Il n’y a de réalité qu’ainsi construite, et c’est la nôtre qui s’augmente.

François Bon
Bergounioux : 10 ans, 1000 pages
http://remue.net/spip.php?article1373

 

Parfois, au début, je concevais Pierre comme un grand de la littérature orale, peut-être le dernier d’une grande tradition de conte oral : quand Bergounioux parle, on dirait d’abord que c’est comme dans ses livres.
(…)
On l’écoute, et dans ce qui surgit ou s’analyse on dirait que lève la nouvelle boucle d’un livre inconnu ou inadvenu encore qu’il aurait signé, avec cette exactitude des images et l’implacable devoir de la vieille langue de retomber d’aplomb. Fascinantes improvisations dont se souviennent les amis de Bergounioux, lui comme remorqué par un fil invisible et tendu incroyablement qui relie l’idée et le concret, l’expérience au présent de vivre et l’immense héritage collectif des hommes, alors qu’il refuserait de lire en public une page déjà imprimée. Au début, je croyais donc que ses livres s’écrivaient depuis cette force-là, qui suppose l’autre et reste dans l’intérieur de la relation sociale, ce qu’est aussi le savoir.

François Bon
http://www.tierslivre.net/spip/spip.php?article683

 

La réalité, on le sait, est double. Elle est faite, pour partie, des choses et, pour partie, de l’idée qu’on s’en fait.

Bergounioux 
Une prose noire
http://remue.net/spip.php?article2519

et peut-être alors que, au regard de la citation ci-dessus, le fait de me tenir à l’écart, indépendant dans une certaine mesure des « milieux », des « mouvements », si cela est parfois une difficulté, est aussi sans doute le plus souvent la possibilité d’avoir une vision qui ne soit pas par trop marquée par l’estampille, le style, le genre, du pré carré intellectuel, socio-culturel, que constitue ce monde, petit, de ceux qui écrivent. ce monde de ceux qui, de par leurs positions, ont et l’opportunité et le temps de voir, et celui de s’en rendre compte, et plus encore celui de pouvoir en rendre compte.

 

le journal ici devient peu à peu l’établi, montré, l’atelier éventré à ciel ouvert. rôle que tenait auparavant le site, mais que, désormais, j’ai choisi, pour une bonne part inconsciemment sans doute, de faire tenir dans le livre.
ce livre que devient le journal, journal qui finit par faire un livre.
qui se nourrit du récit de la construction de lui-même. et Proust, ici, nous a précédé.
ainsi, à ce travail qui par essence se déroule dans le silence et l’oubli, l’on ajoute alors la marque, la qualité, l’épaisseur, la durée, et la visibilité peut-être, d’une temporalité.

 

journée de travail continue, intense, épuisante. la nuit tombe lentement que je n’ai pas cessé, sauf le temps d’une petite marche dehors, d’une demie heure, dans le doux du soir.

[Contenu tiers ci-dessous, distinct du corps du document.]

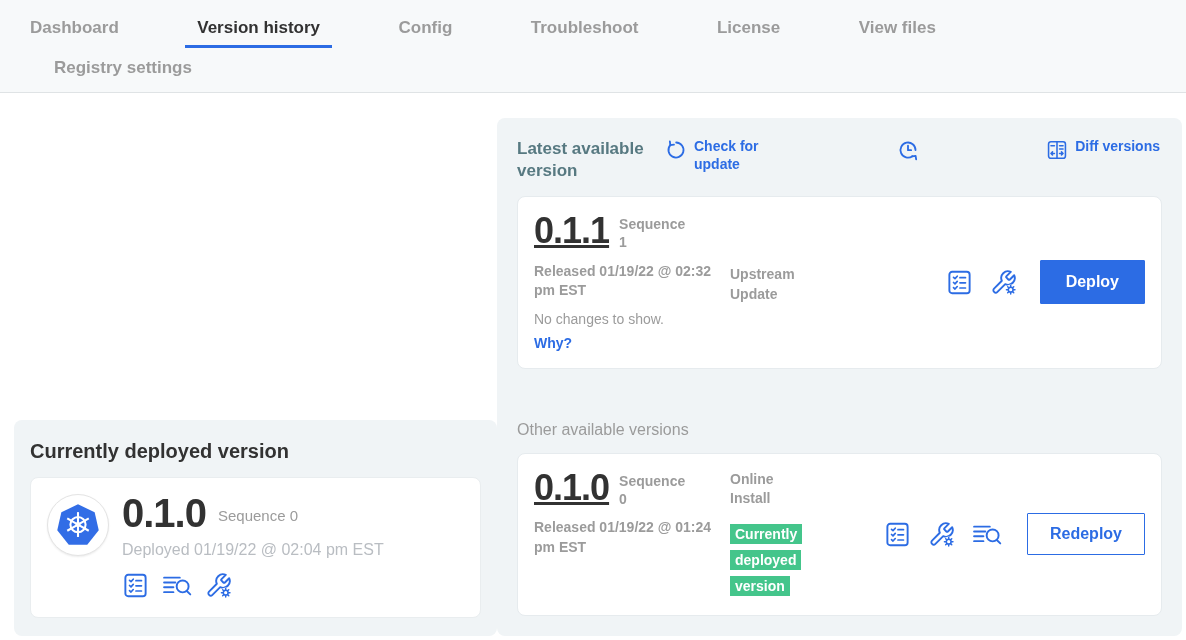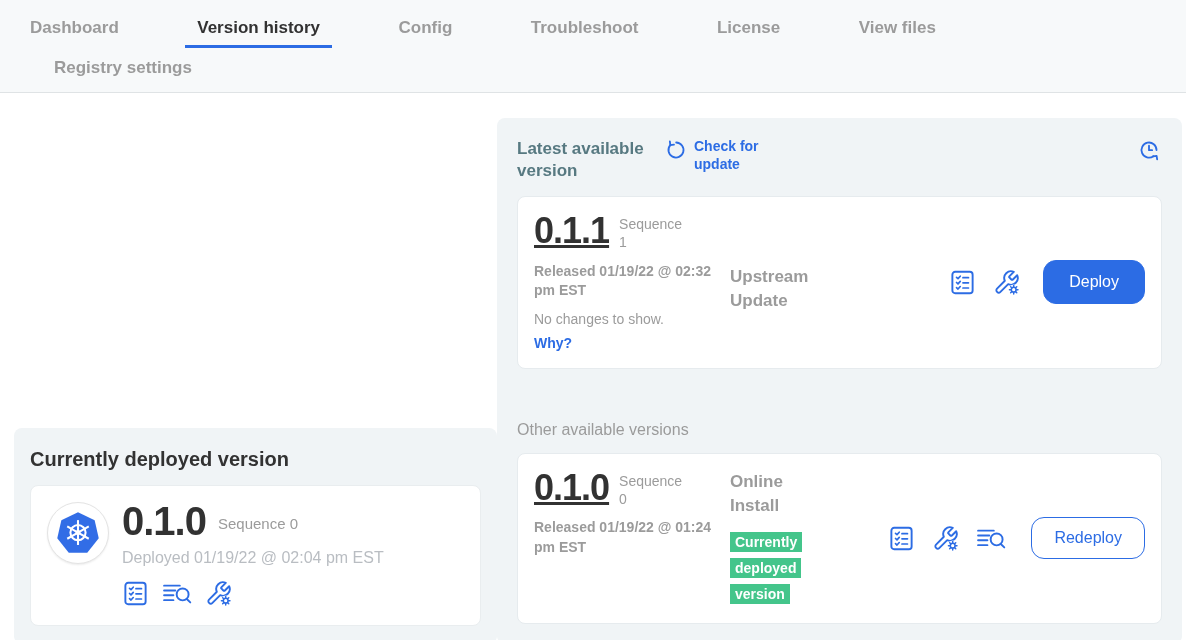--- a/index.html
+++ b/index.html
@@ -200,6 +200,12 @@
               <use href="#i-sched-refresh"></use>
             </svg>
         </a>
+        <a class="rp-link">
+          <svg viewBox="0 0 24 24">
+              <use href="#i-diff"></use>
+            </svg>
+          <span class="lbl nowrap">Diff versions</span>
+        </a>
       </div>
     </div>
 

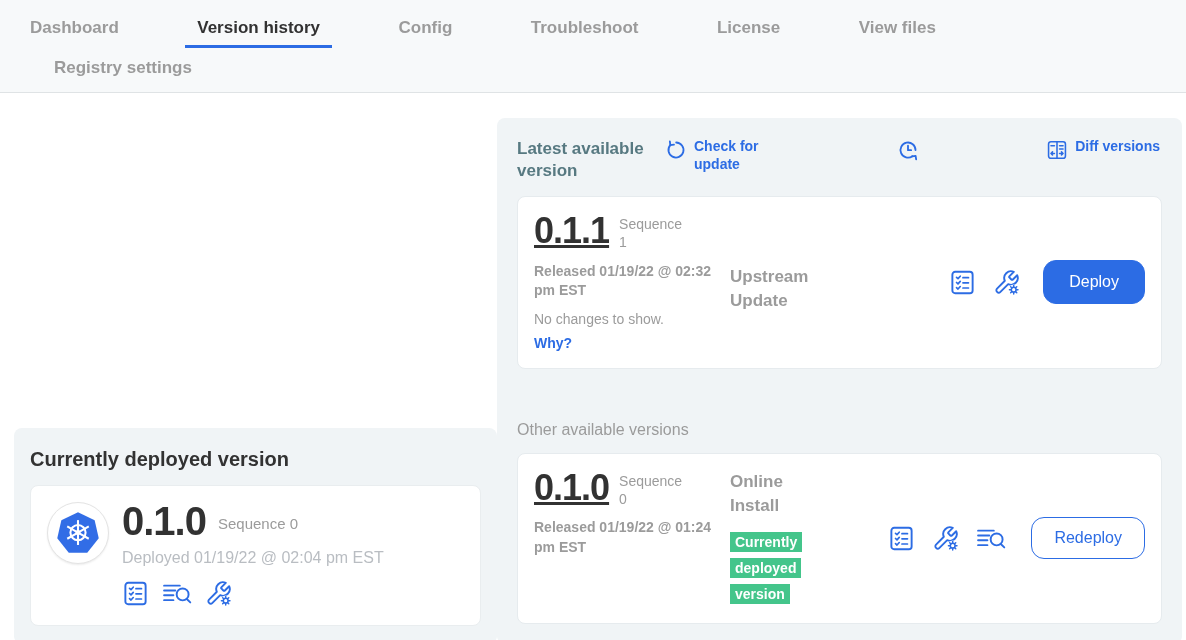--- a/index.html
+++ b/index.html
@@ -52,7 +52,7 @@
   .col1 { width:196px; flex-shrink:0; }
   .card-version-row { display:flex; align-items:flex-start; gap:10px; }
   .card-version { font-size:36px; font-weight:700; color:#323232; line-height:1; letter-spacing:-1px;text-decoration:underline; }
-  .card-seq { width:70px; font-size:14px; font-weight:400; color:#9b9b9b; line-height:1.3; padding-top:2px; }
+  .card-seq { width:70px; font-size:14px; font-weight:700; color:#9b9b9b; line-height:1.3; padding-top:2px; }
   .released { margin-top:10px; max-width:182px; font-size:14px; font-weight:700; color:#9b9b9b; line-height:1.4; }
   .changes { margin-top:10px; font-size:14px; color:#9b9b9b; }
   .why-link { display:inline-block; margin-top:8px; font-size:14px; font-weight:700; color:#2c6ce4; cursor:pointer; }

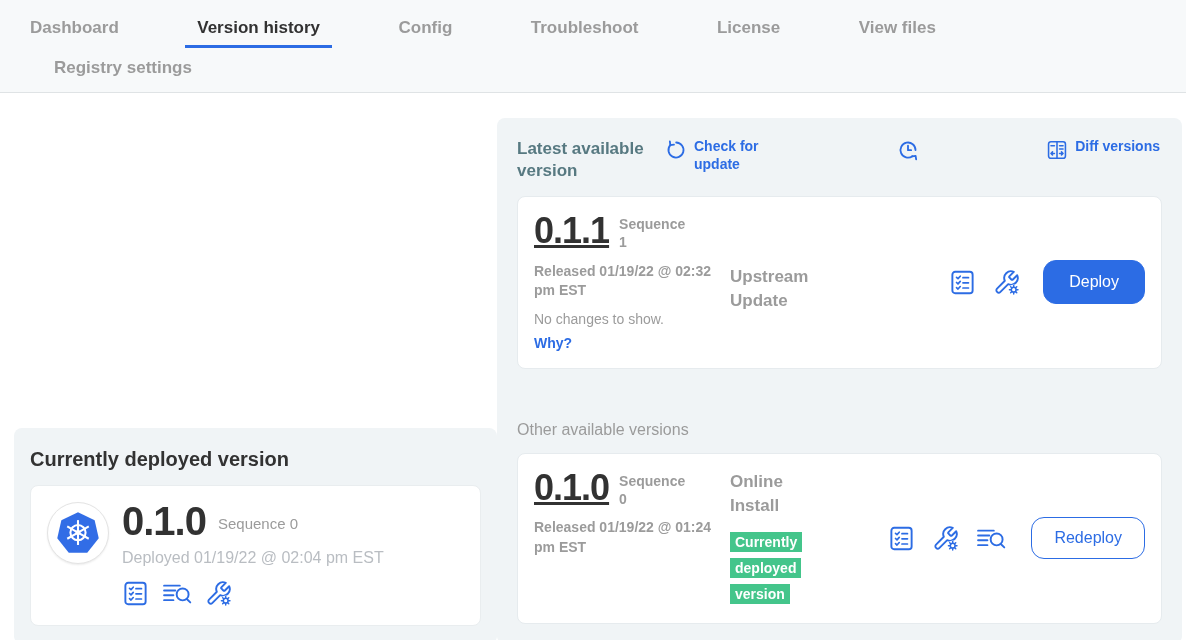--- a/index.html
+++ b/index.html
@@ -58,7 +58,7 @@
   .why-link { display:inline-block; margin-top:8px; font-size:14px; font-weight:700; color:#2c6ce4; cursor:pointer; }
   .col2 { width:96px; flex-shrink:0; }
   .col2.pushed { padding-top:52px; }
-  .source-label { max-width:82px; font-size:17px; font-weight:700; color:#9b9b9b; line-height:1.4; }
+  .source-label { max-width:82px; font-size:14px; font-weight:700; color:#9b9b9b; line-height:1.4; }
   .badge-wrap { margin-top:12px; width:92px; line-height:1.62; }
   .badge { display:inline; background:#44c58b; color:#fff; font-size:14px; font-weight:700;
     padding:2px 5px; box-decoration-break:clone; -webkit-box-decoration-break:clone; }

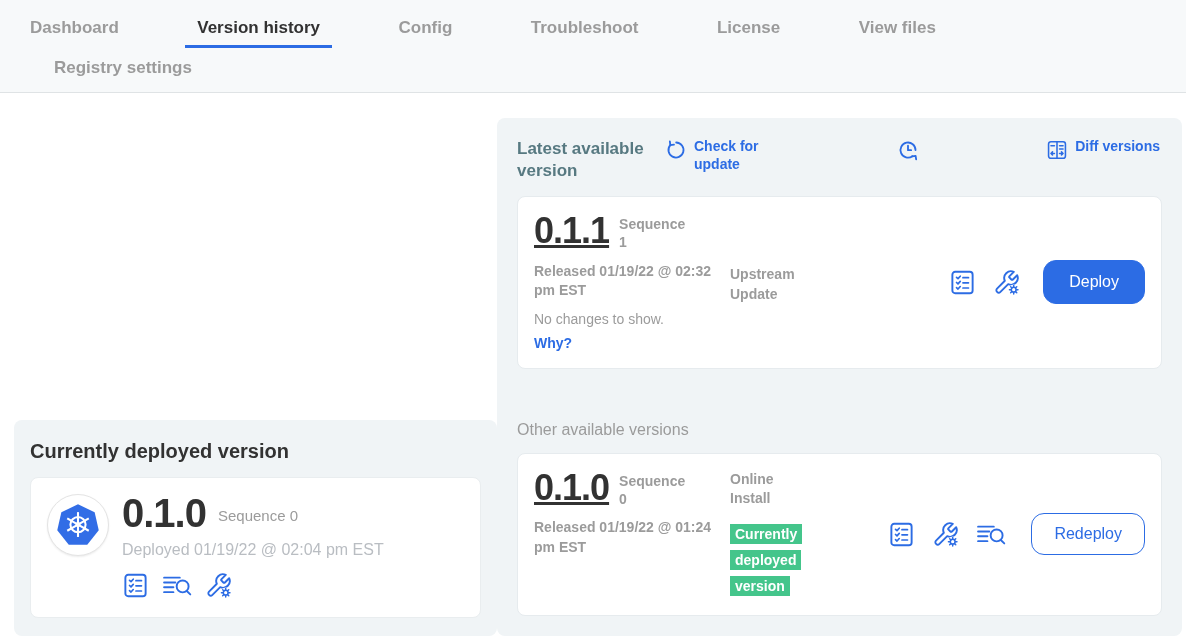--- a/index.html
+++ b/index.html
@@ -63,7 +63,7 @@
   .badge { display:inline; background:#44c58b; color:#fff; font-size:14px; font-weight:700;
     padding:2px 5px; box-decoration-break:clone; -webkit-box-decoration-break:clone; }
   .right-group { margin-left:auto; align-self:center; display:flex; align-items:center; gap:17px; }
-  .btn { border-radius:13px; font-size:16px; font-weight:400; cursor:pointer;
+  .btn { border-radius:1px; font-size:16px; font-weight:700; cursor:pointer;
     font-family:"Liberation Sans","DejaVu Sans",sans-serif; }
   .btn-primary { background:#2c6ce4; color:#fff; border:1px solid #2c6ce4; padding:12px 25px; margin-left:6px; }
   .btn-outline { background:#fff; color:#2c6ce4; border:1px solid #2c6ce4; padding:11px 22px; margin-left:8px; }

un jour écrirai-je sur mon père, sur son monde ? et le ferai-je avant sa disparition, que je n’arrive pas encore à imaginer comme tout à fait possible, à venir ?

 

je 13.06.13
Paris.
ciel gris, noir, couleur de cendre.
un autre refus encore, pour le énième projet que j’ai déposé. quelle série…
ce qui signifie l’allongement un peu plus encore des mois sans revenu extérieur. rude coup.
mais cela n’empêchera évidement pas la poursuite de l’entreprise, ni n’entamera ma détermination. tout au contraire.

 

ve 14.06.13
Paris. Fontainebleau.
ciel légèrement laiteux. bleu-blanc.

depuis quelques mois, je travaille pour que les choses ne s'effondrent pas, non pas pour construire.
épuisant, usant, abrasif.
à se débattre plus qu’à se battre.

Si grande est la disproportion entre ce qu’il y a et ce qu’on est (…).

Pierre Bergounioux 
La Mort de Brune, Folio p. 12

 

départ pour escalade et bivouac.

 

plus tard.
bivouac.
depuis le promontoire de grès, le soleil couché, la nuit. le chant stridulant des grenouilles au-delà des arbres. surplombant légèrement la grande ligne d'horizon noire de la forêt immense.
des gosses heureux qui s'endorment.
plus tard.
installé sous mon caillou, dans le sable, les grenouilles croassent au loin, la lune et son premier croissant, écouter la forêt, les étoiles, les ombres chinoises des pins devant... pourquoi se faire chier avec le reste ?
sous mon caillou, dans mon duvet, ayant vidé seul deux tiers d'une bouteille de vin, les autres ne buvant pas.

 

On a deux vies et la deuxième commence le jour où l'on se rend compte qu'on n'en a qu'une.

Confucius

 

sa 15.06.13
Fontainebleau. Paris.

lever dans l’air clair, à peine nuageux, du matin. méditer sur l’avancée rocheuse, devant la montée du soleil. nous approchons du solstice.
encore un peu de grimpe, petit déj à l’auberge en forêt, marche dans les chaos et failles de grés, puis retour.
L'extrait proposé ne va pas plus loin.